Okay fellas, the monthly photo contests are back in swing again! For those of you new to the site, or those that needing an occasional memory jogger (I fall into that catagory), plese read the contest rules carefully and stick to them. Photos do not get posted in this thread, as there will be a specific thread each month, located in the Photography and Camera forum. Once a deadline is reached, the topic is closed to photo submissions, and a voting poll by all members will be opened. Voting normally lasts for a one week period. The one with the most votes is the winner. Prizes include Bragging Rights, the winning photo on the homepage for a month (and placed in the photo contest archives), plus, Jim will supply a TinBoats spinner lure (or something along those lines), _plus_, moderator fender66 has also volunteered to supply a lure while supplies last.  Prizes will rotate between Jim and fender66. The winner will have a time limit to contact Jim or fender66 (via pm) with mailing info to receive the prizes. If the pm is not sent in time, the second place winner will recieve the reward. Jim and fender66 purchase these prizes out of their own pockets. Pics of possible lure prizes are located below the rules.

All members meeting eligibilty can participate. Admin and Moderators can also participate.

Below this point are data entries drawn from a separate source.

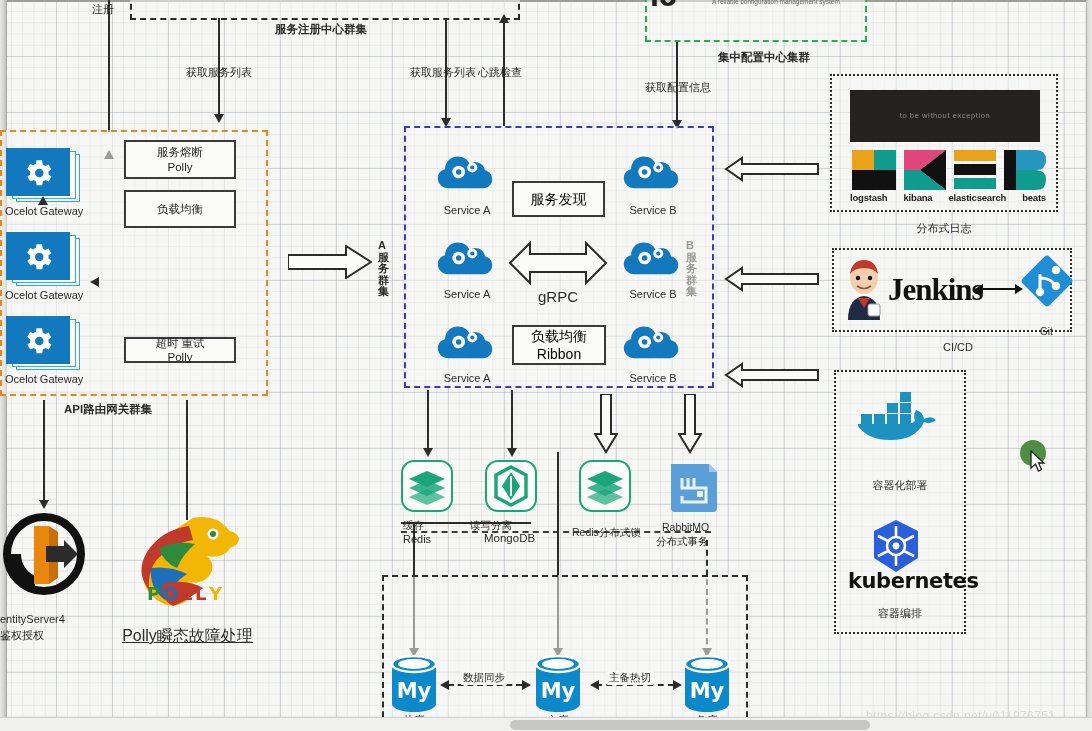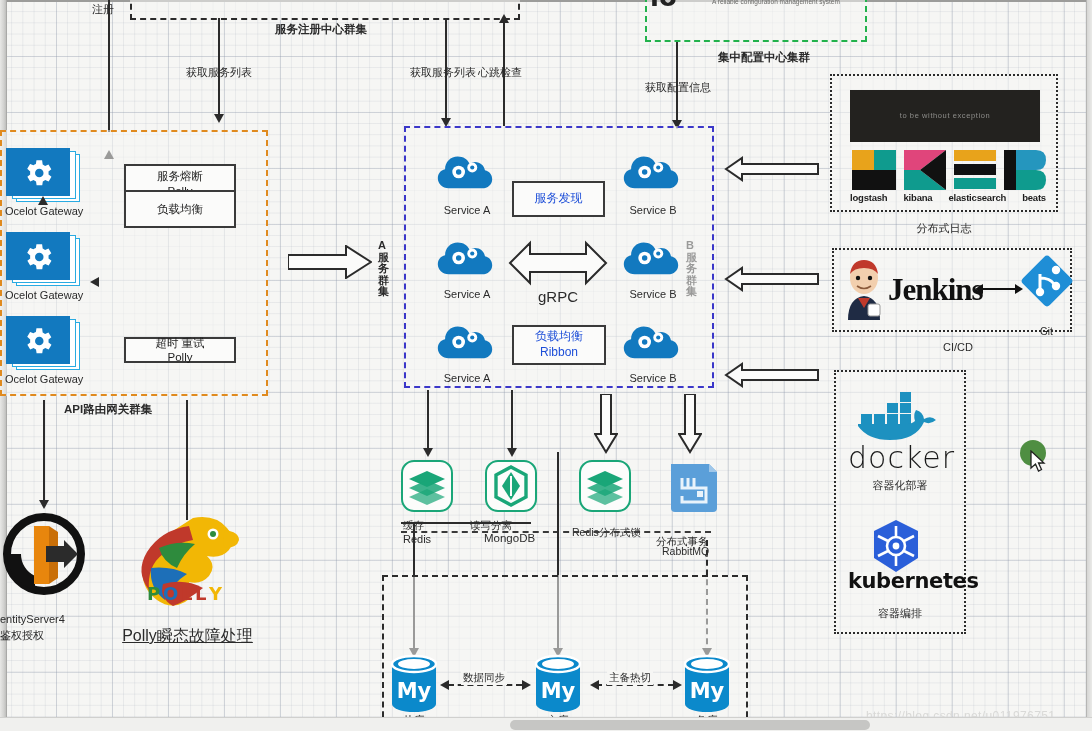"服务熔断" div.rbox { margin-top: 24px -> none }
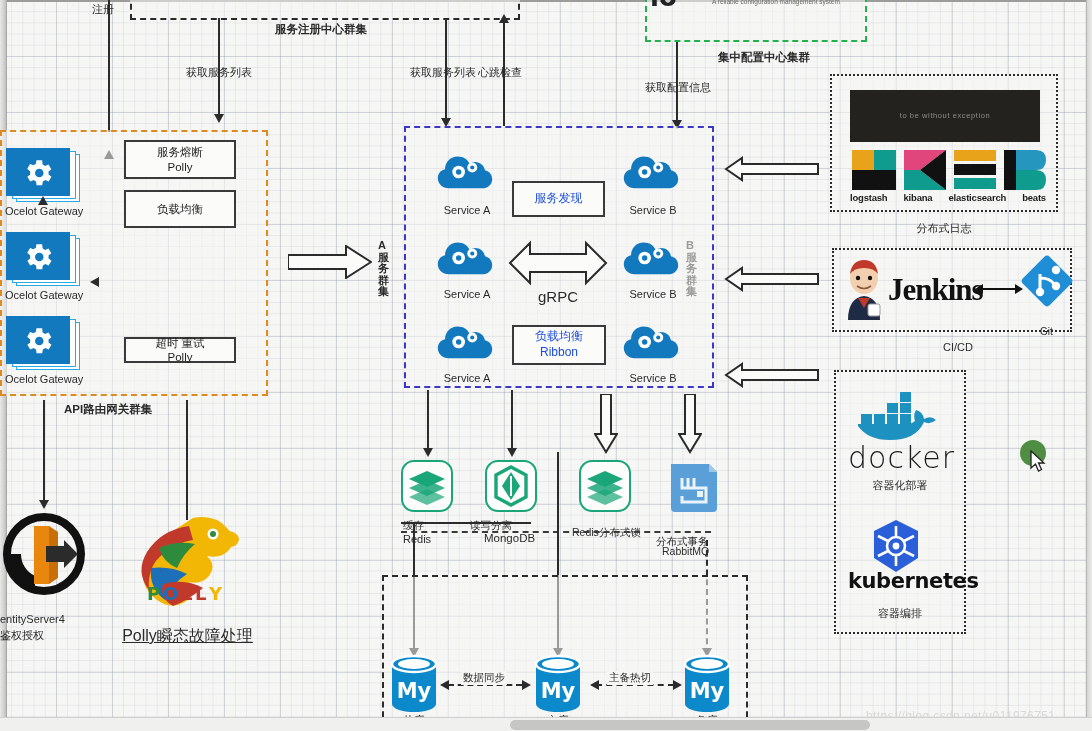"服务发现" .midbox { color: #1d4ed8 -> #000000; font-size: 12px -> 14px }
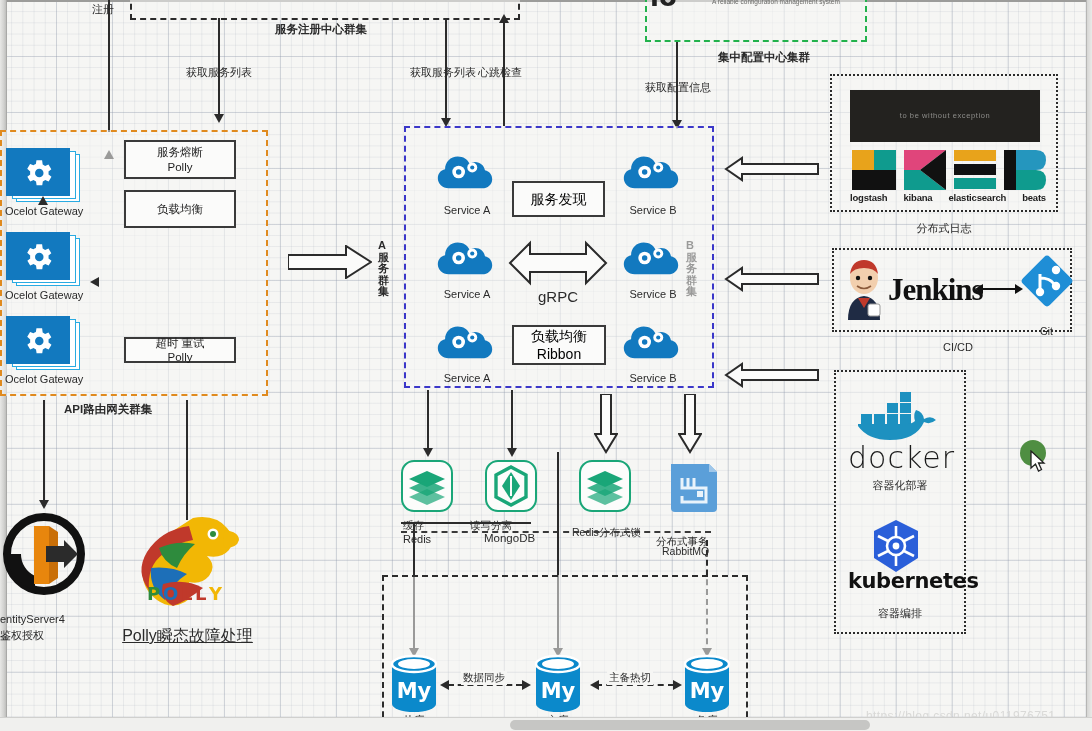"docker" div.dk { html: <div>docker</div> -> none }
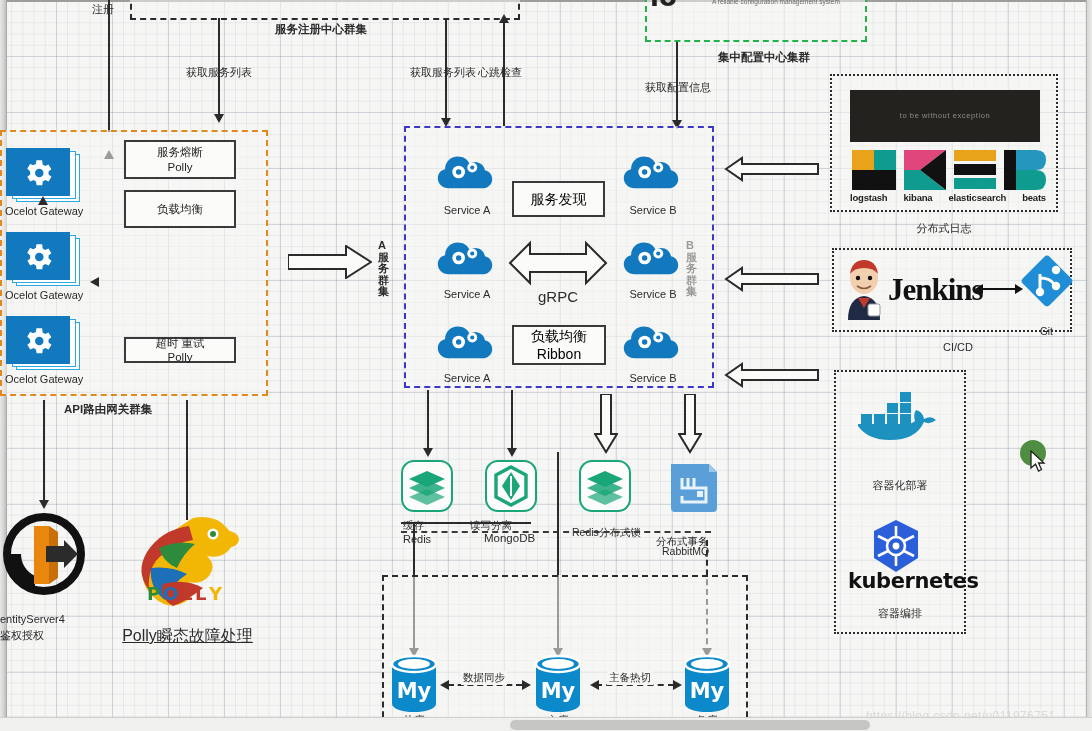"RabbitMQ" div.lbl { margin-top: 24px -> none }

Rules are subject to change.

*Theme for April 2011*: *Your Rig* (title and idea supplied by fender66). 8) . 

RULES

1) Participants must have made a minimum of 4 posts since March 2011. (should be legitimate posts. A smiley face response to a post doesn't count)
2) One photo submission per member. 
3) Photo shall be within the last 6 months.
4) Participants will submit a photo of their own boat (boat in the water or on a trailer are acceptable)
5) Photo editing: Standard editing/processing to photos prior to submission is acceptable within the standard norm, ie., straightening, cropping, curves, levels, sharpening, etc. Using "Photoshop" or other similar programs to clone-in or remove items/objects to a photo are not acceptable. Adding your signature/name to a photo is okay if desired.
6) If a member has more than one photo submitted, I'll pm you to make a choice and remove one of them. If not removed within a reasonable time, I'll choose and remove one. 
7) Photo size can be no larger than 800 pixels on the largest side (horizontal or vertical)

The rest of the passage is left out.